TASK ITEM>
Keep every line in which "node" occurs and drop the rest of the data.

Web document revisions>
※ ※ ※
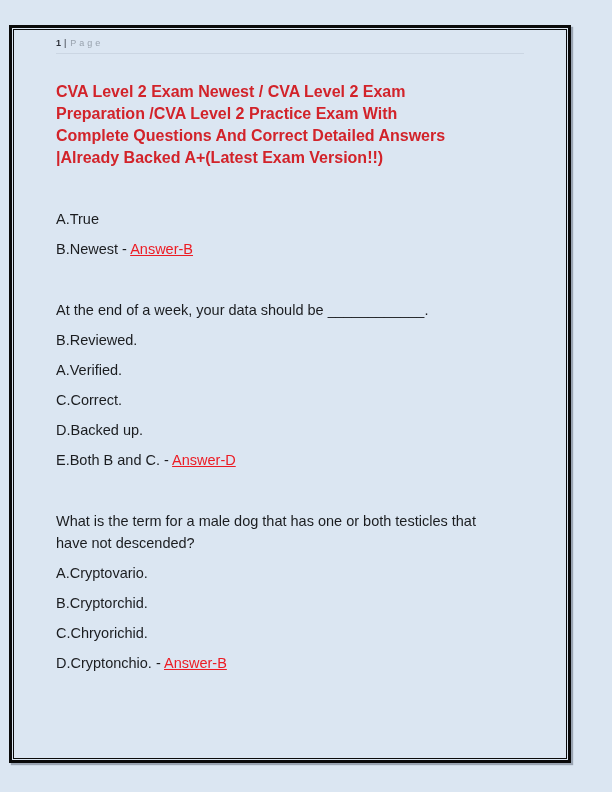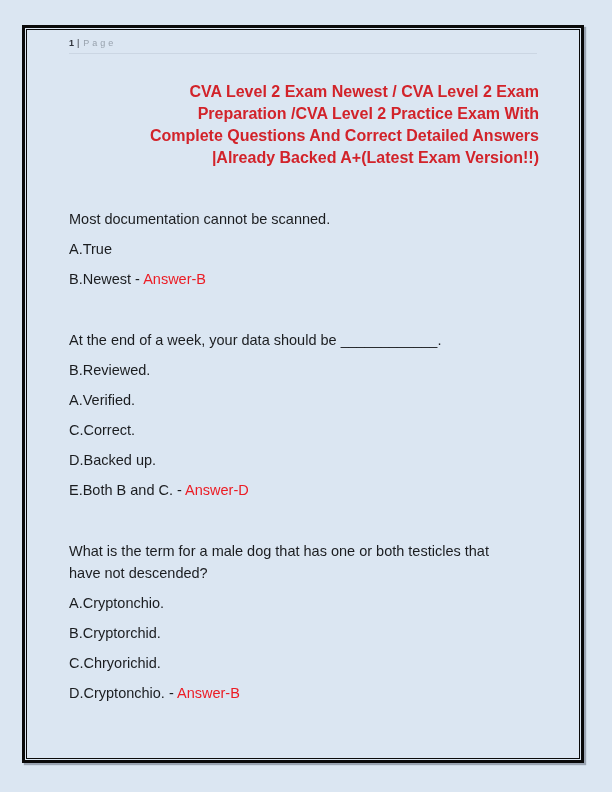--- a/index.html
+++ b/index.html
@@ -13,21 +13,21 @@
     --body-text:#1b1d20;
   }
   html,body{margin:0;padding:0;}
   body{
     width:612px;height:792px;
     background:var(--canvas-bg);
     font-family:"Liberation Sans", sans-serif;
     overflow:hidden;position:relative;
   }
   .page-frame{
-    position:absolute;left:22px;top:25px;
+    position:absolute;left:9px;top:25px;
     width:562px;height:738px;
     box-sizing:border-box;
     border:3px solid var(--border);
     box-shadow:2px 2px 1px rgba(100,110,125,0.55);
     background:var(--canvas-bg);
   }
   .page-inner{
     position:absolute;inset:1px;
     border:1px solid var(--border);
     box-sizing:border-box;
@@ -47,69 +47,68 @@
   }
   .page-header .lbl{
     letter-spacing:3px;
   }
   .header-rule{
     border-bottom:1px solid var(--header-rule);
     width:468px;margin-top:4px;
   }
   .doc-title{
     margin:27px auto 39px auto;
-    text-align:right;
+    text-align:left;
     color:var(--title-red);
     font-weight:bold;
     font-size:16px;line-height:22px;
   }
   .question-block{margin:0 0 39px 0;}
   .question-text,.option{
     font-size:14.5px;line-height:22px;
     margin:0 0 8px 0;
     color:var(--body-text);
     max-width:455px;
   }
-  .answer{color:var(--answer-red);}
+  .answer{color:var(--answer-red);text-decoration:underline;}
 </style>
 </head>
 <body>
 
 <div class="page-frame">
   <div class="page-inner">
 
     <div class="page-header">
       <span class="num">1</span><span class="sep">|</span><span class="lbl">Page</span>
     </div>
     <div class="header-rule"></div>
 
     <div class="doc-title">
       <div>CVA Level 2 Exam Newest / CVA Level 2 Exam</div>
       <div>Preparation /CVA Level 2 Practice Exam With</div>
       <div>Complete Questions And Correct Detailed Answers</div>
       <div>|Already Backed A+(Latest Exam Version!!)</div>
     </div>
 
     <section class="question-block">
-      <p class="question-text">Most documentation cannot be scanned.</p>
       <div class="option"><span>A.True</span><span class="answer"></span></div>
       <div class="option"><span>B.Newest - </span><span class="answer">Answer-B</span></div>
     </section>
 
     <section class="question-block">
       <p class="question-text">At the end of a week, your data should be ____________.</p>
       <div class="option"><span>B.Reviewed.</span><span class="answer"></span></div>
       <div class="option"><span>A.Verified.</span><span class="answer"></span></div>
       <div class="option"><span>C.Correct.</span><span class="answer"></span></div>
       <div class="option"><span>D.Backed up.</span><span class="answer"></span></div>
       <div class="option"><span>E.Both B and C. - </span><span class="answer">Answer-D</span></div>
     </section>
 
     <section class="question-block">
       <p class="question-text">What is the term for a male dog that has one or both testicles that have not descended?</p>
-      <div class="option"><span>A.Cryptonchio.</span><span class="answer"></span></div>
+      <div class="option"><span>A.Cryptovario.</span><span class="answer"></span></div>
       <div class="option"><span>B.Cryptorchid.</span><span class="answer"></span></div>
       <div class="option"><span>C.Chryorichid.</span><span class="answer"></span></div>
       <div class="option"><span>D.Cryptonchio. - </span><span class="answer">Answer-B</span></div>
     </section>
 
   </div>
 </div>
 
 </body></html>

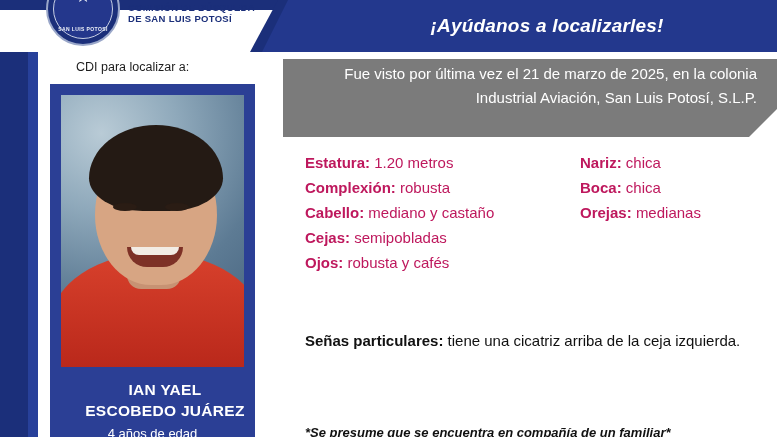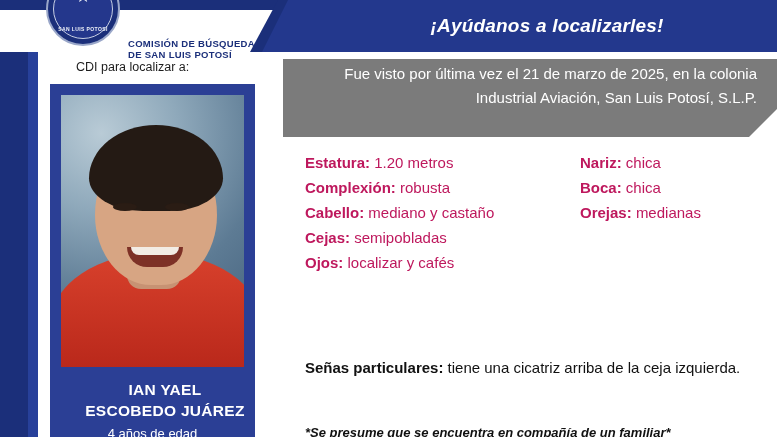--- a/index.html
+++ b/index.html
@@ -145,21 +145,21 @@
     position: absolute;
     left: 128px;
     top: 2px;
     width: 150px;
     color: #1b2f7a;
     font-size: 9.5px;
     font-weight: bold;
     line-height: 11px;
     letter-spacing: 0.3px;
   }
-  .org-name .line1 { display: block; margin-top: 36px; }
+  .org-name .line1 { display: block; }
   .org-name .line2 { display: block; }
 
   
   .locate-label {
     position: absolute;
     left: 56px;
     top: 60px;
     color: #1d1d1d;
     font-size: 12.5px;
     font-weight: normal;
@@ -322,21 +322,21 @@
     font-weight: bold;
   }
   .attr-row span.v {
     font-weight: normal;
   }
 
   
   .marks {
     position: absolute;
     left: 305px;
-    top: 356px;
+    top: 329px;
     width: 450px;
     font-size: 15px;
     line-height: 24px;
     color: #111111;
   }
   .marks b { font-weight: bold; }
 
   .note {
     position: absolute;
     left: 305px;
@@ -412,21 +412,21 @@
     <div class="attr-row">
       <b>Cabello:</b>
       <span class="v">mediano y castaño</span>
     </div>
     <div class="attr-row">
       <b>Cejas:</b>
       <span class="v">semipobladas</span>
     </div>
     <div class="attr-row">
       <b>Ojos:</b>
-      <span class="v">localizar y cafés</span>
+      <span class="v">robusta y cafés</span>
     </div>
   </div>
 
   <div class="attrs-right">
     <div class="attr-row">
       <b>Nariz:</b>
       <span class="v">chica</span>
     </div>
     <div class="attr-row">
       <b>Boca:</b>

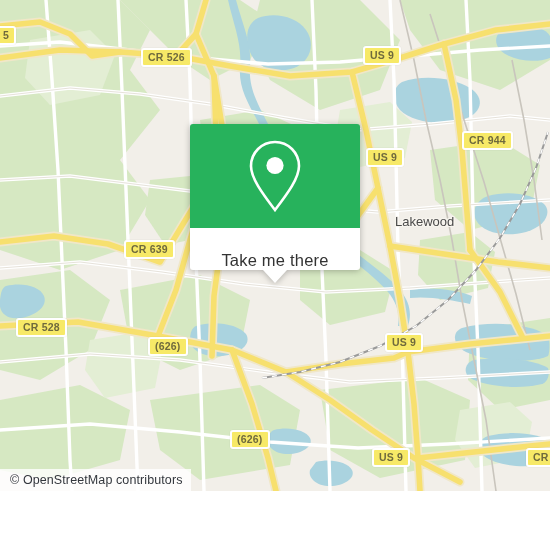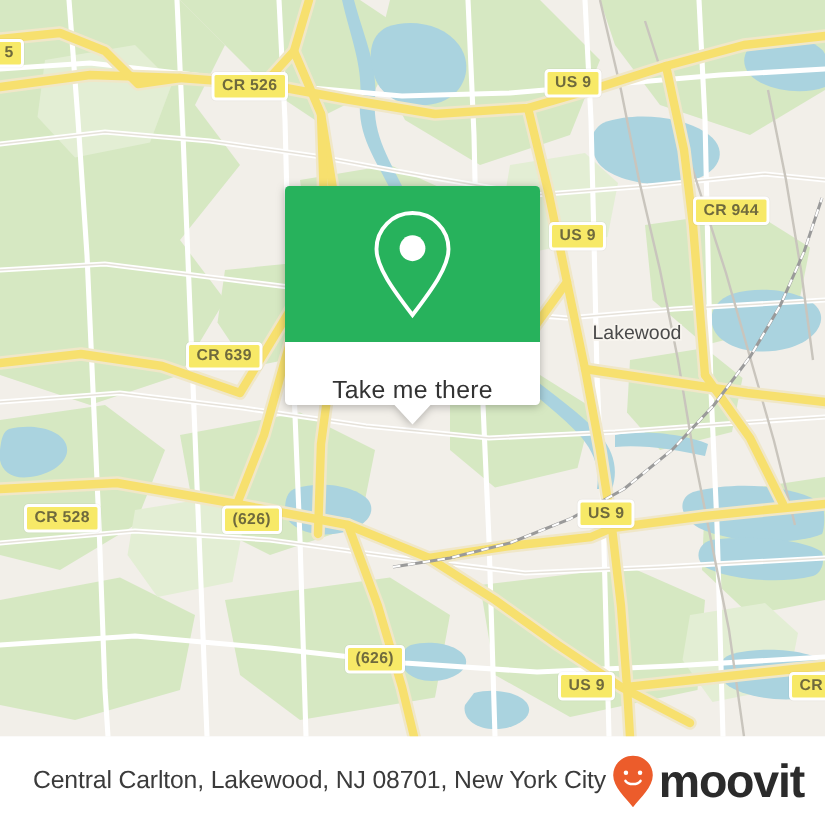--- a/index.html
+++ b/index.html
@@ -309,22 +309,22 @@
           <path d="M262,378 L300,372 L340,362 L380,346 L416,326 L448,300 L476,270 L500,238 L520,204 L536,168 L548,132"></path>
         </g>
       </g>
     </svg>
 
     <div id="shield-layer">
         <div class="shield" style="left: 141px; top: 48px;"><span>CR 526</span></div>
         <div class="shield" style="left: 366px; top: 148px;"><span>US 9</span></div>
         <div class="shield" style="left: 462px; top: 131px;"><span>CR 944</span></div>
         <div class="shield" style="left: 363px; top: 46px;"><span>US 9</span></div>
-        <div class="shield" style="left: 124px; top: 228px;"><span>CR 639</span></div>
-        <div class="shield" style="left: 16px; top: 336px;"><span>CR 528</span></div>
+        <div class="shield" style="left: 124px; top: 240px;"><span>CR 639</span></div>
+        <div class="shield" style="left: 16px; top: 318px;"><span>CR 528</span></div>
         <div class="shield" style="left: 148px; top: 337px;"><span>(626)</span></div>
         <div class="shield" style="left: 385px; top: 333px;"><span>US 9</span></div>
         <div class="shield" style="left: 230px; top: 430px;"><span>(626)</span></div>
         <div class="shield" style="left: 372px; top: 448px;"><span>US 9</span></div>
         <div class="shield" style="left: 526px; top: 448px;"><span>CR 6</span></div>
         <div class="shield" style="left: -4px; top: 26px;"><span>5</span></div>
       </div>
 
     <div id="place-layer">
         <div class="place-label" style="left: 363px; top: 214px;">Lakewood</div>
@@ -336,29 +336,19 @@
           <path d="M31 4 C17.7 4 7 14.7 7 28 C7 40 18 55 31 72 C44 55 55 40 55 28 C55 14.7 44.3 4 31 4 Z" fill="none" stroke="#ffffff" stroke-width="2.6"></path>
           <circle cx="31" cy="27.5" r="8.6" fill="#ffffff"></circle>
         </svg>
       </div>
       <div id="popup-body">
         <span id="popup-body-label">Take me there</span>
         <span id="popup-tail"></span>
       </div>
     </div>
 
-  </div>
-
-  <div id="footer">
-    <span id="footer-title">Central Carlton, Lakewood, NJ 08701, New York City</span>
-    <div id="brand">
-      <svg width="28" height="36" viewBox="0 0 28 36">
-        <path d="M14 0.8 C6.6 0.8 0.8 6.6 0.8 13.8 C0.8 21.6 9 28.6 14 35.2
-                 C19 28.6 27.2 21.6 27.2 13.8 C27.2 6.6 21.4 0.8 14 0.8 Z" fill="#ec5c2b"></path>
-        <circle cx="9.3" cy="12.2" r="1.5" fill="#ffffff"></circle>
-        <circle cx="18.7" cy="12.2" r="1.5" fill="#ffffff"></circle>
-        <path d="M9 17.6 C11 20.4 17 20.4 19 17.6" fill="none" stroke="#ffffff" stroke-width="1.7" stroke-linecap="round"></path>
-      </svg>
-      <span id="brand-word">moovit</span>
+    <div id="attribution">
+      <span>© OpenStreetMap contributors</span>
     </div>
   </div>
 
+
 </div>
 
 </body></html>

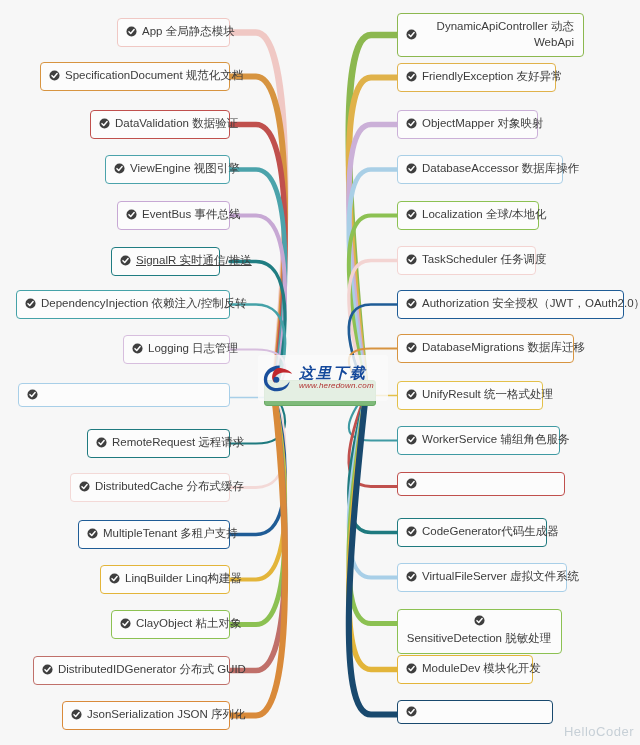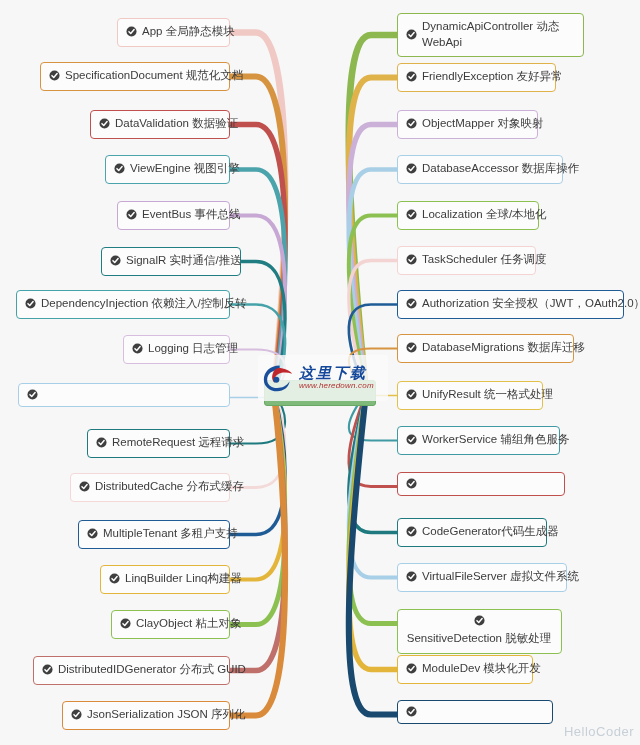--- a/index.html
+++ b/index.html
@@ -26,20 +26,21 @@
     gap: 5px;
     padding: 5px 9px 6px 8px;
     border: 1px solid #ccc;
     border-radius: 4px;
     background: #fcfcfc;
     font-size: 11.5px;
     line-height: 1.35;
     color: #3c3c3c;
     white-space: nowrap;
     z-index: 3;
+    text-align: right;
   }
   .node.wrap { white-space: normal; }
   .node .chk {
     flex: 0 0 auto;
     width: 11px; height: 11px;
     display: block;
   }
   .node .label { display: block; }
   .node-left { justify-content: flex-start; }
   .node-right { justify-content: flex-start; }
@@ -165,21 +166,21 @@
         </svg>
         <span class="label">ViewEngine 视图引擎</span>
       </div>
       <div class="node node-left" style="left: 117px; top: 201px; width: 113px; border-color: rgb(199, 168, 212);">
         <svg class="chk" viewBox="0 0 16 16">
           <circle cx="8" cy="8" r="7.3" fill="#3f3f3f"></circle>
           <path d="M4.3 8.2 L6.9 10.8 L11.8 5.2" stroke="#ffffff" stroke-width="2.1" fill="none" stroke-linecap="round" stroke-linejoin="round"></path>
         </svg>
         <span class="label">EventBus 事件总线</span>
       </div>
-      <div class="node node-left" style="left: 101px; top: 247px; width: 140px; border-color: rgb(32, 125, 130);">
+      <div class="node node-left" style="left: 111px; top: 247px; width: 109px; border-color: rgb(32, 125, 130); text-decoration: underline;">
         <svg class="chk" viewBox="0 0 16 16">
           <circle cx="8" cy="8" r="7.3" fill="#3f3f3f"></circle>
           <path d="M4.3 8.2 L6.9 10.8 L11.8 5.2" stroke="#ffffff" stroke-width="2.1" fill="none" stroke-linecap="round" stroke-linejoin="round"></path>
         </svg>
         <span class="label">SignalR 实时通信/推送</span>
       </div>
       <div class="node node-left" style="left: 16px; top: 290px; width: 214px; border-color: rgb(69, 162, 168);">
         <svg class="chk" viewBox="0 0 16 16">
           <circle cx="8" cy="8" r="7.3" fill="#3f3f3f"></circle>
           <path d="M4.3 8.2 L6.9 10.8 L11.8 5.2" stroke="#ffffff" stroke-width="2.1" fill="none" stroke-linecap="round" stroke-linejoin="round"></path>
※ ※ ※
RESPONSE BOX>
   .node.wrap { white-space: normal; }
   .node .chk {
   .node .label { display: block; }
   .node-left { justify-content: flex-start; }
   .node-right { justify-content: flex-start; }
       <div class="node node-left" style="left: 117px; top: 201px; width: 113px; border-color: rgb(199, 168, 212);">
-      <div class="node node-left" style="left: 101px; top: 247px; width: 140px; border-color: rgb(32, 125, 130);">
+      <div class="node node-left" style="left: 111px; top: 247px; width: 109px; border-color: rgb(32, 125, 130); text-decoration: underline;">
       <div class="node node-left" style="left: 16px; top: 290px; width: 214px; border-color: rgb(69, 162, 168);">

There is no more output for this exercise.